*EXERCISE INSTRUCTIONS*. Produce an exact copy of all the data below, dropping every image.

*RECORD SET*.
= = = = =
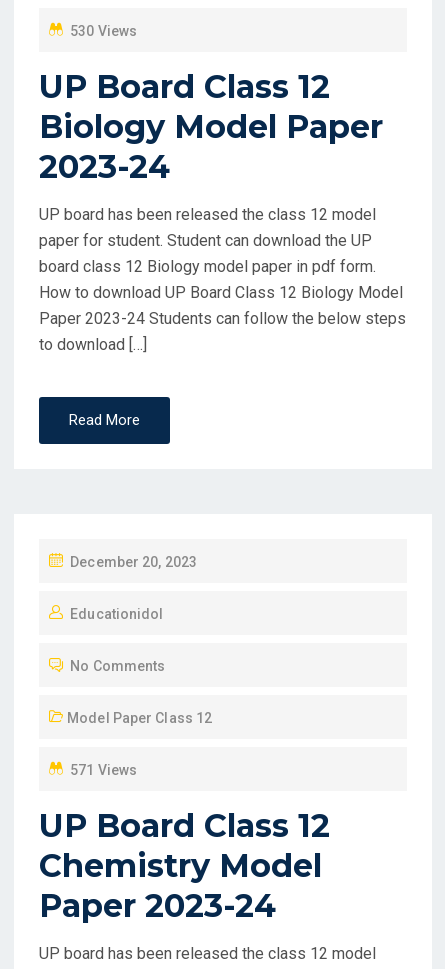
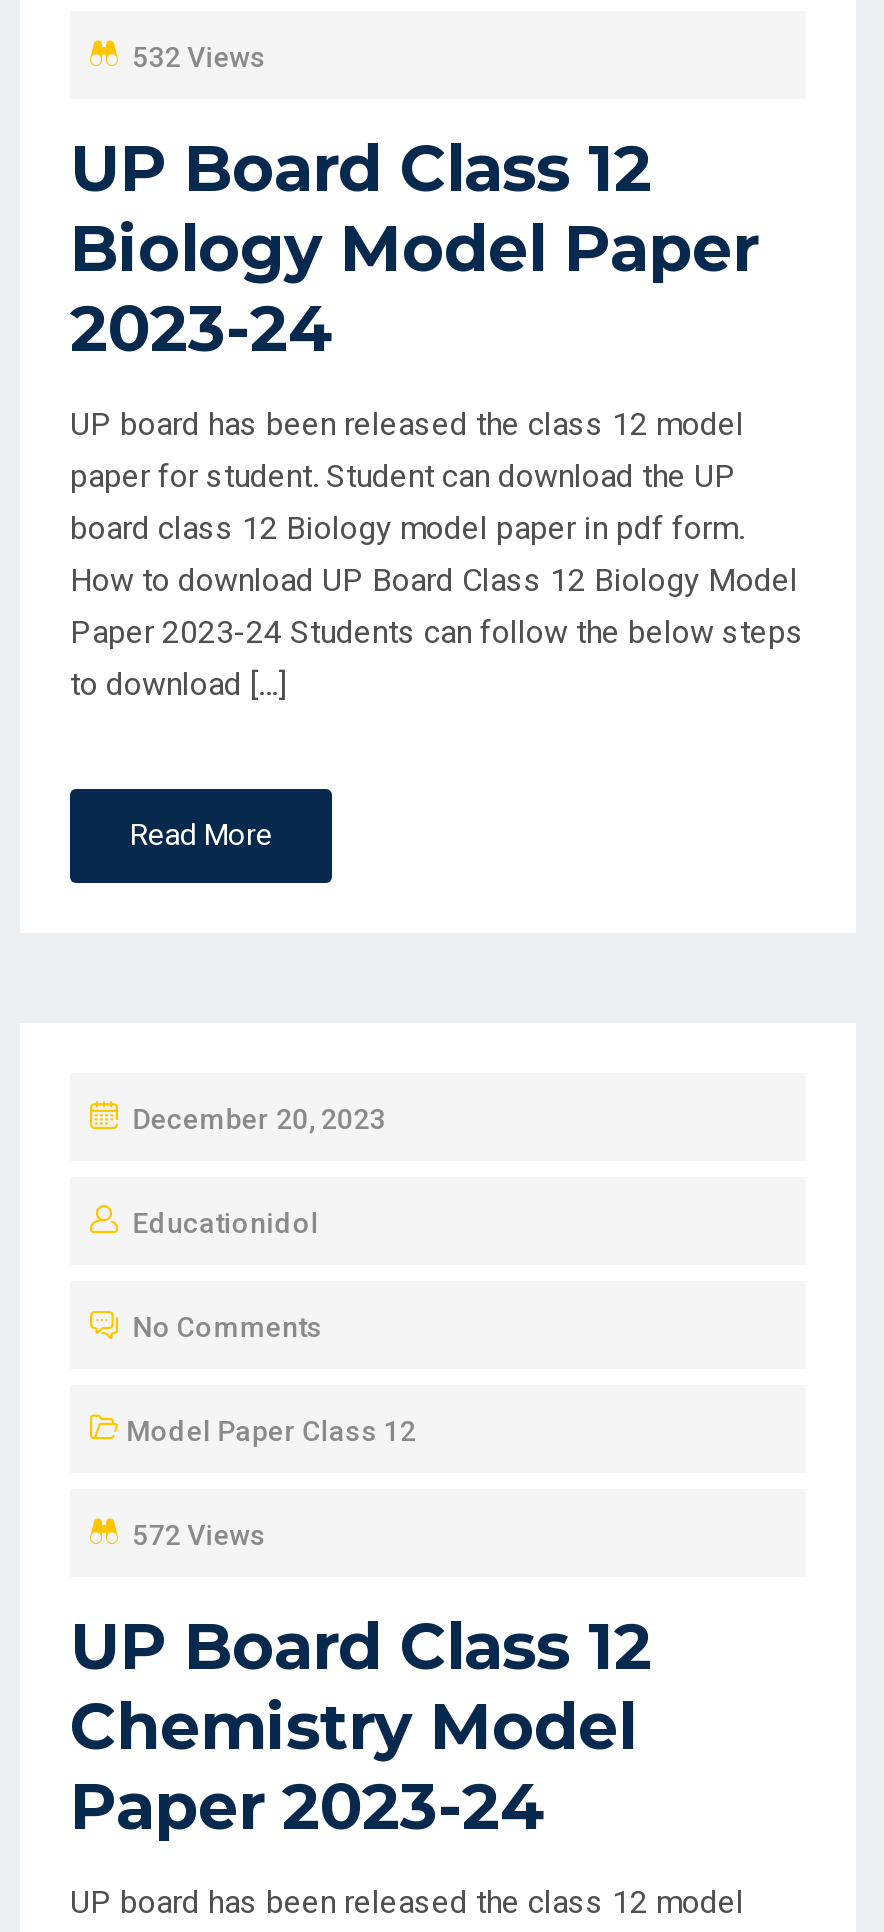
- 530 Views
+ 532 Views

- 571 Views
+ 572 Views
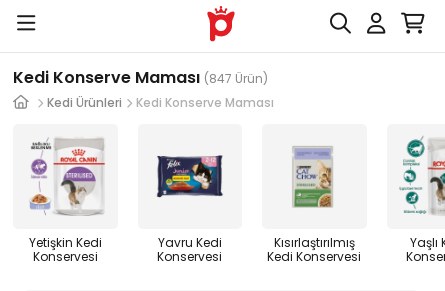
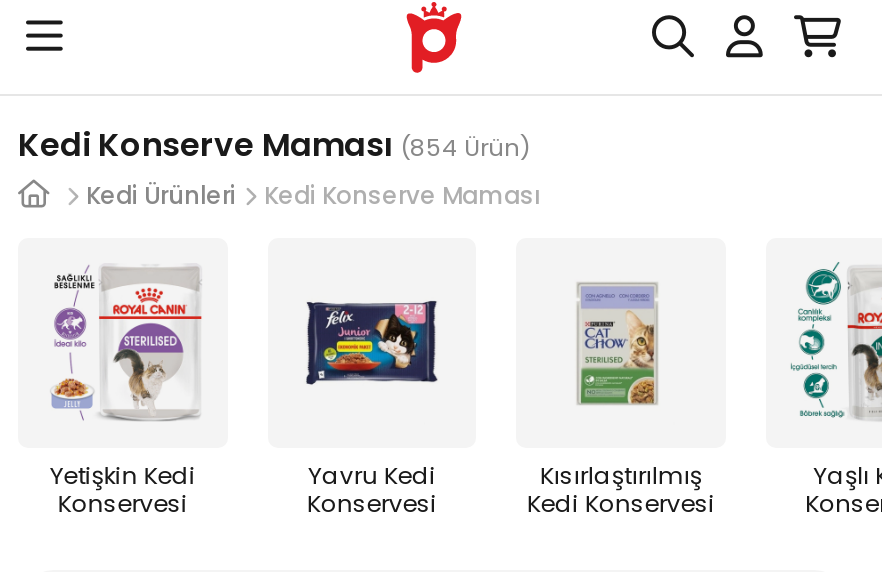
- Kedi Konserve Maması (847 Ürün)
+ Kedi Konserve Maması (854 Ürün)
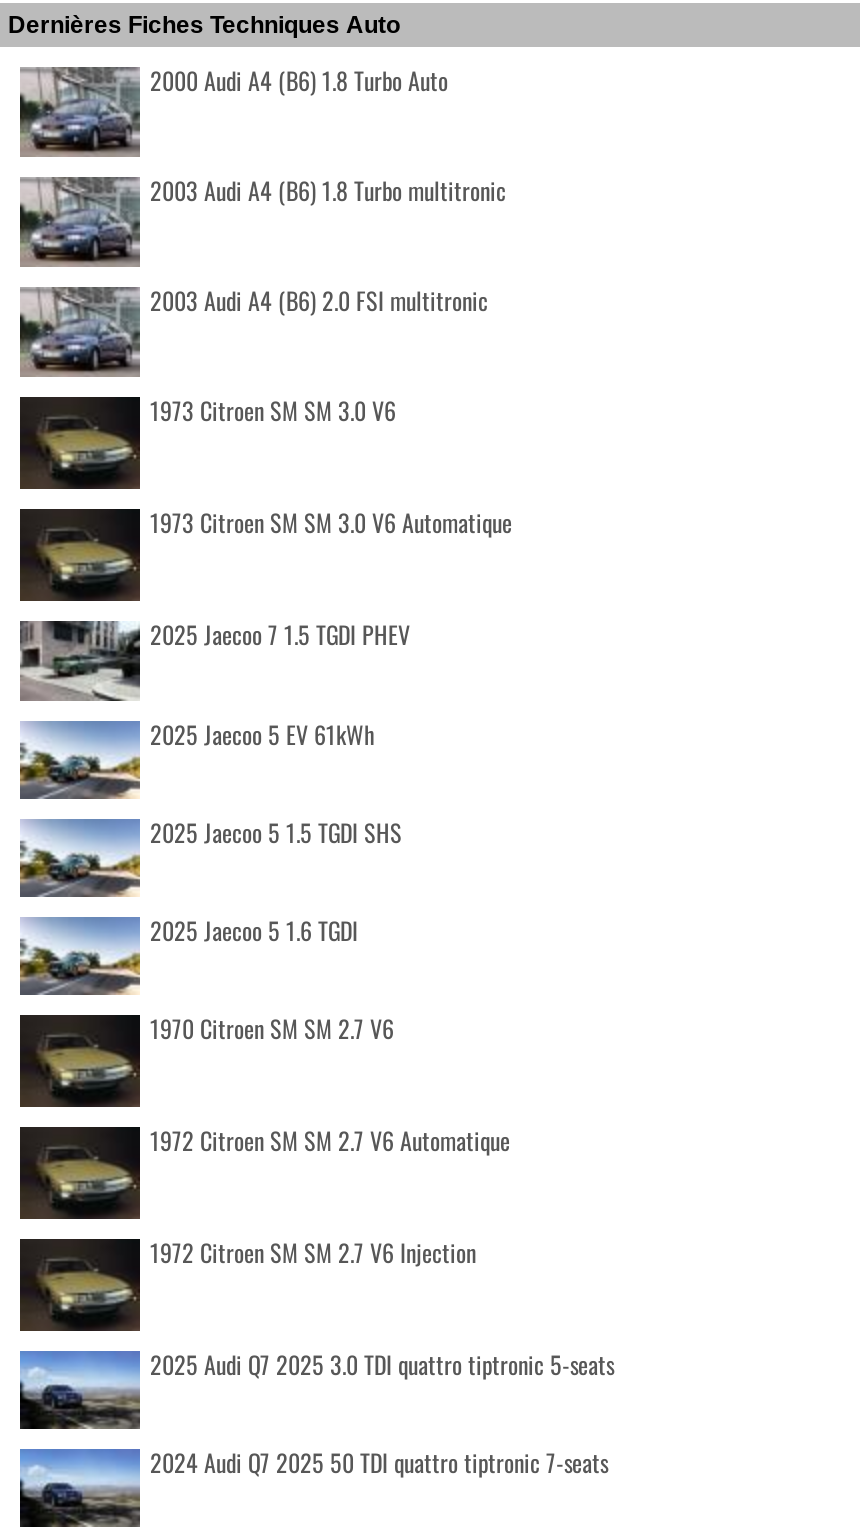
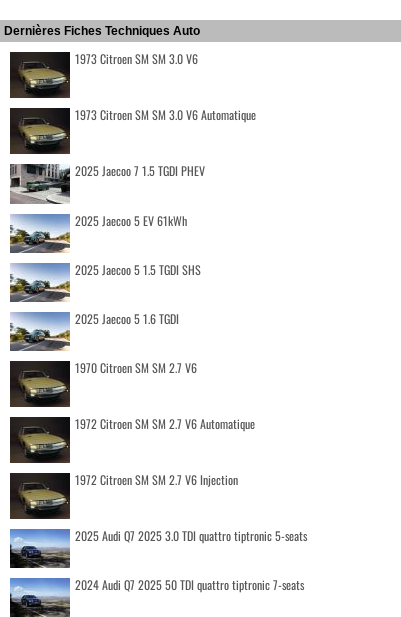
- [image]
- 2000 Audi A4 (B6) 1.8 Turbo Auto
- 2003 Audi A4 (B6) 1.8 Turbo multitronic
- 2003 Audi A4 (B6) 2.0 FSI multitronic

- [image]

- [image]
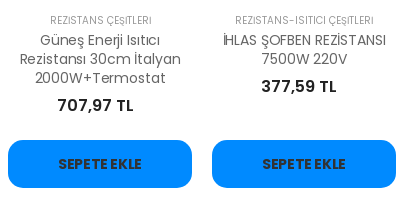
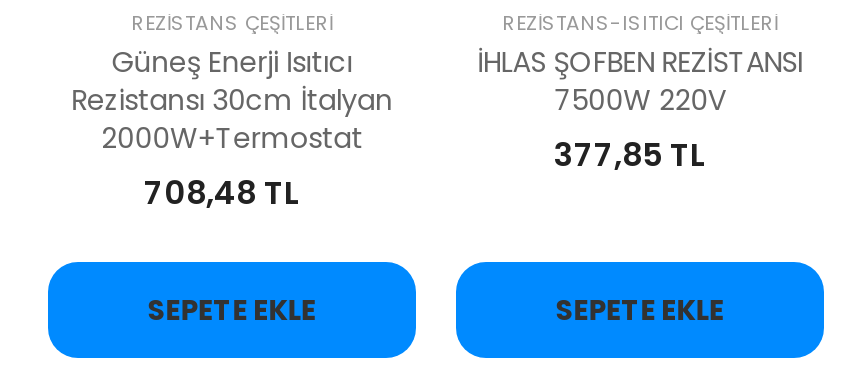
- 377,59 TL
+ 377,85 TL

- 707,97 TL
+ 708,48 TL
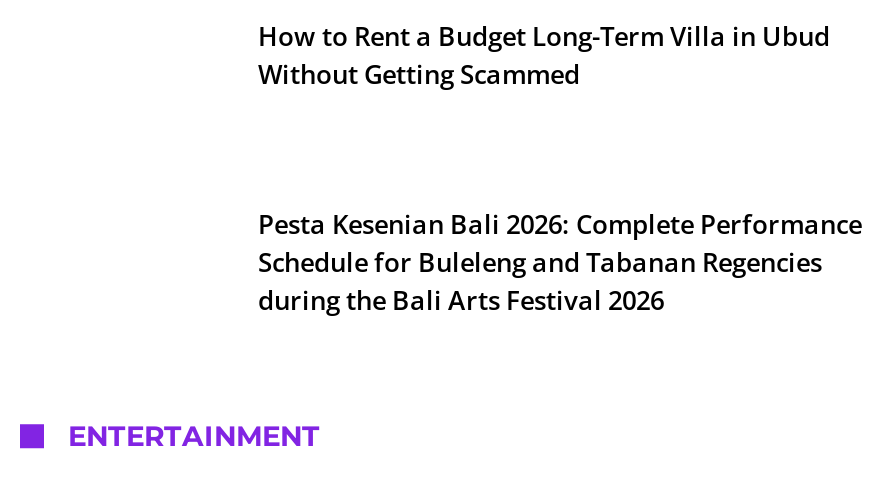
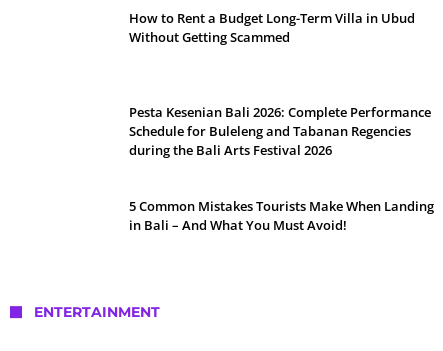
+ 5 Common Mistakes Tourists Make When Landing
+ in Bali – And What You Must Avoid!
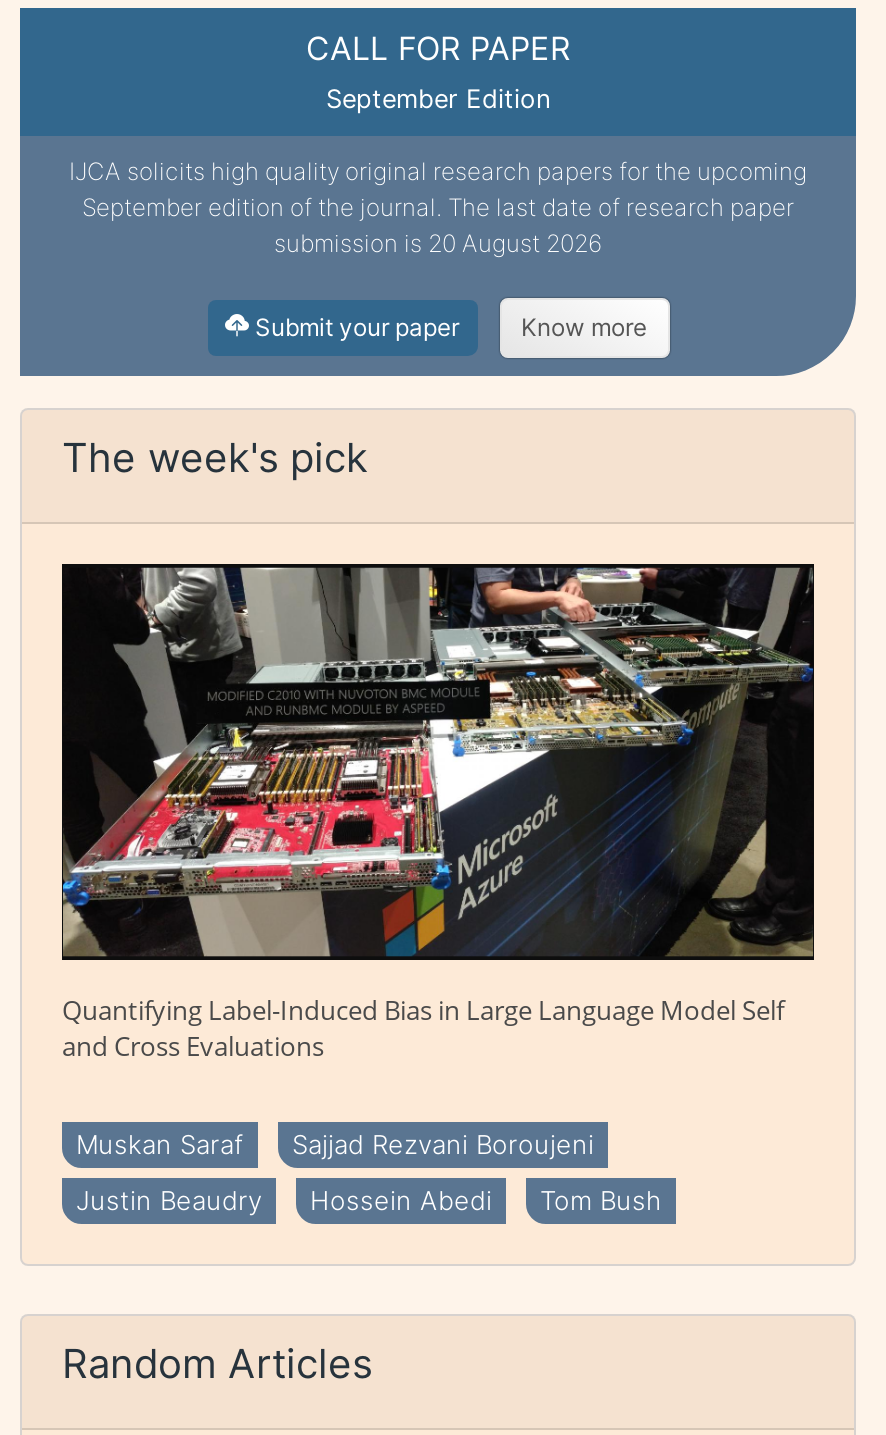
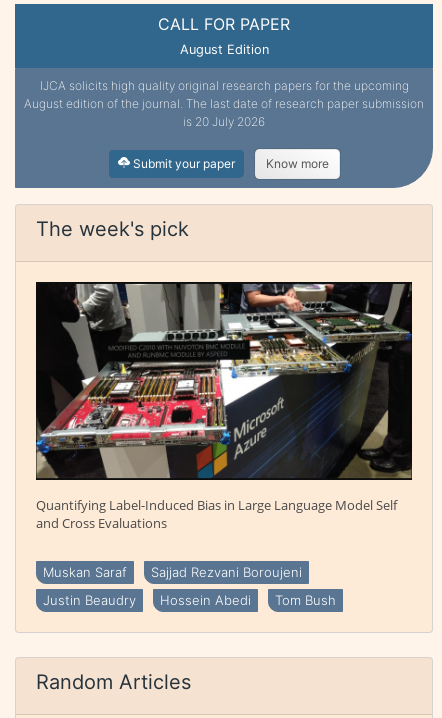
- September Edition
+ August Edition

- September edition of the journal. The last date of research paper
- submission is 20 August 2026
+ August edition of the journal. The last date of research paper submission
+ is 20 July 2026
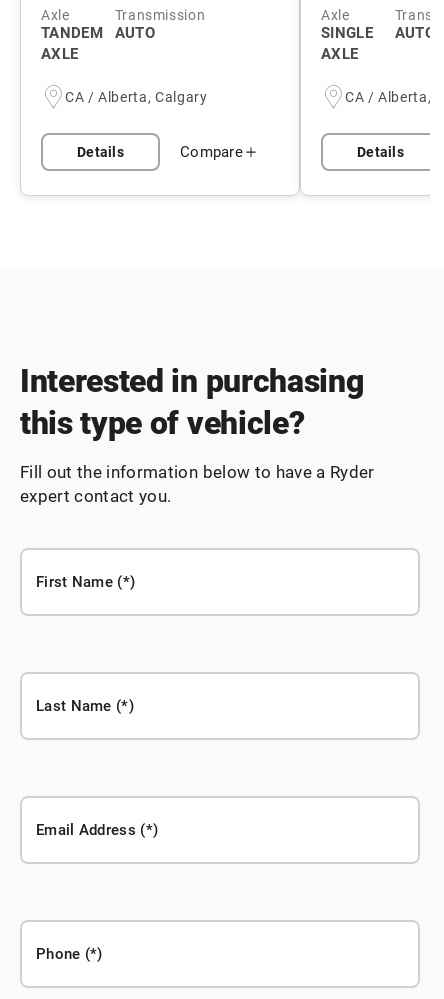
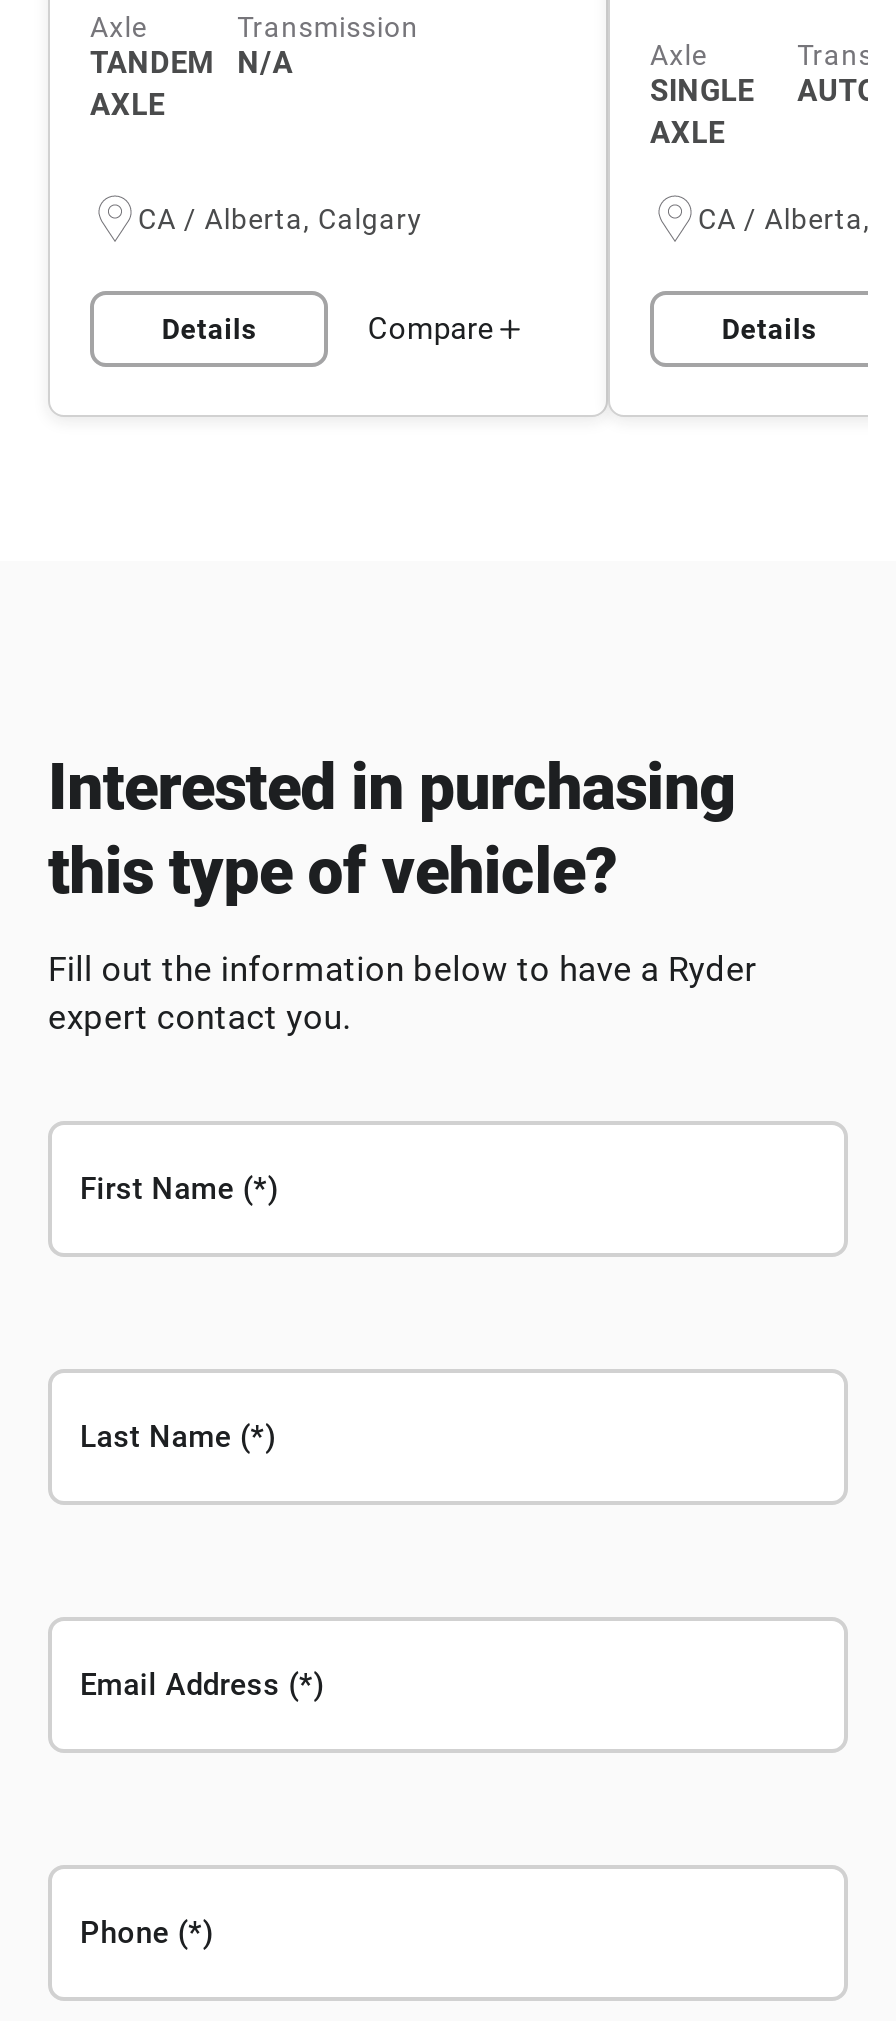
- AUTO
+ N/A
= = = = =
*THE ANSWER*.
- 530 Views
+ 532 Views

- 571 Views
+ 572 Views
- Kedi Konserve Maması (847 Ürün)
+ Kedi Konserve Maması (854 Ürün)
- [image]
- 2000 Audi A4 (B6) 1.8 Turbo Auto
- 2003 Audi A4 (B6) 1.8 Turbo multitronic
- 2003 Audi A4 (B6) 2.0 FSI multitronic

- [image]

- [image]
- 377,59 TL
+ 377,85 TL

- 707,97 TL
+ 708,48 TL
+ 5 Common Mistakes Tourists Make When Landing
+ in Bali – And What You Must Avoid!
- September Edition
+ August Edition

- September edition of the journal. The last date of research paper
- submission is 20 August 2026
+ August edition of the journal. The last date of research paper submission
+ is 20 July 2026
- AUTO
+ N/A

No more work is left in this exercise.